Version comparison data:
Content starts

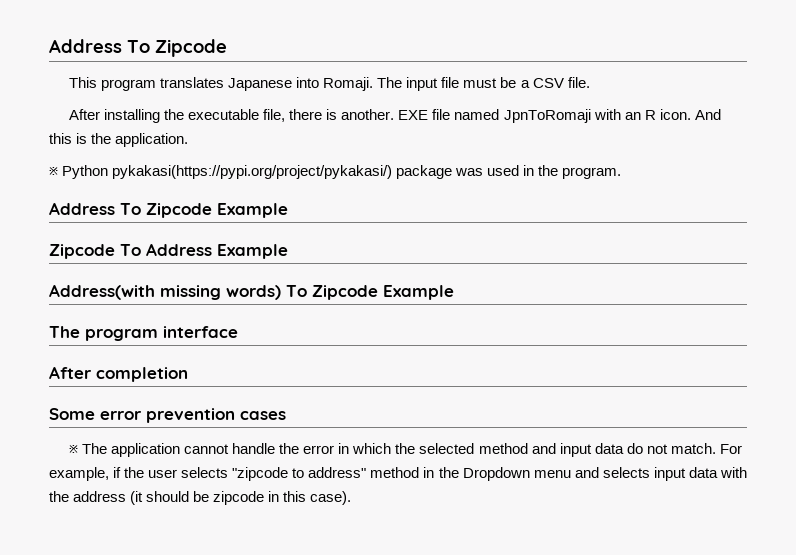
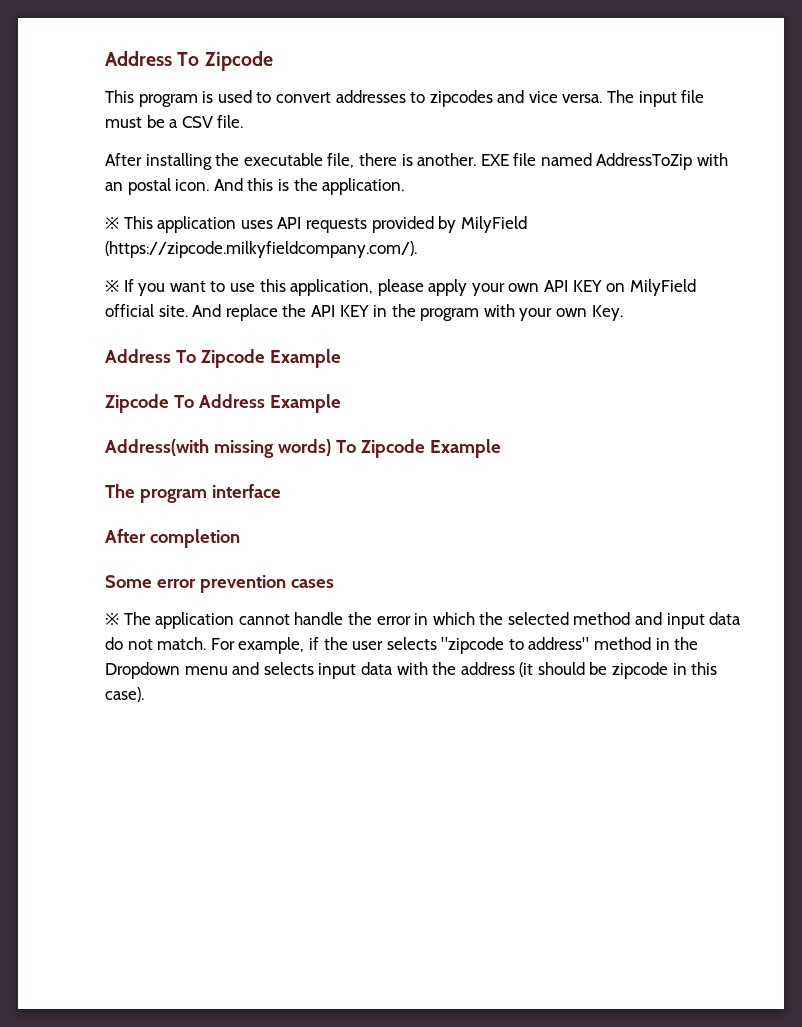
- This program translates Japanese into Romaji.
+ This program is used to convert addresses to zipcodes and vice versa.
- EXE file named JpnToRomaji with an R icon.
+ EXE file named AddressToZip with an postal icon.
- ※ Python pykakasi(https://pypi.org/project/pykakasi/) package was used in the program.
+ ※ This application uses API requests provided by MilyField (https://zipcode.milkyfieldcompany.com/).
+ ※ If you want to use this application, please apply your own API KEY on MilyField official site. And replace the API KEY in the program with your own Key.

Content ends

• _DESCRIPTION OF THE TASK_: Repeat each line above exactly. The pictures stay out.

• _ANSWER SPACE_:
- This program translates Japanese into Romaji.
+ This program is used to convert addresses to zipcodes and vice versa.
- EXE file named JpnToRomaji with an R icon.
+ EXE file named AddressToZip with an postal icon.
- ※ Python pykakasi(https://pypi.org/project/pykakasi/) package was used in the program.
+ ※ This application uses API requests provided by MilyField (https://zipcode.milkyfieldcompany.com/).
+ ※ If you want to use this application, please apply your own API KEY on MilyField official site. And replace the API KEY in the program with your own Key.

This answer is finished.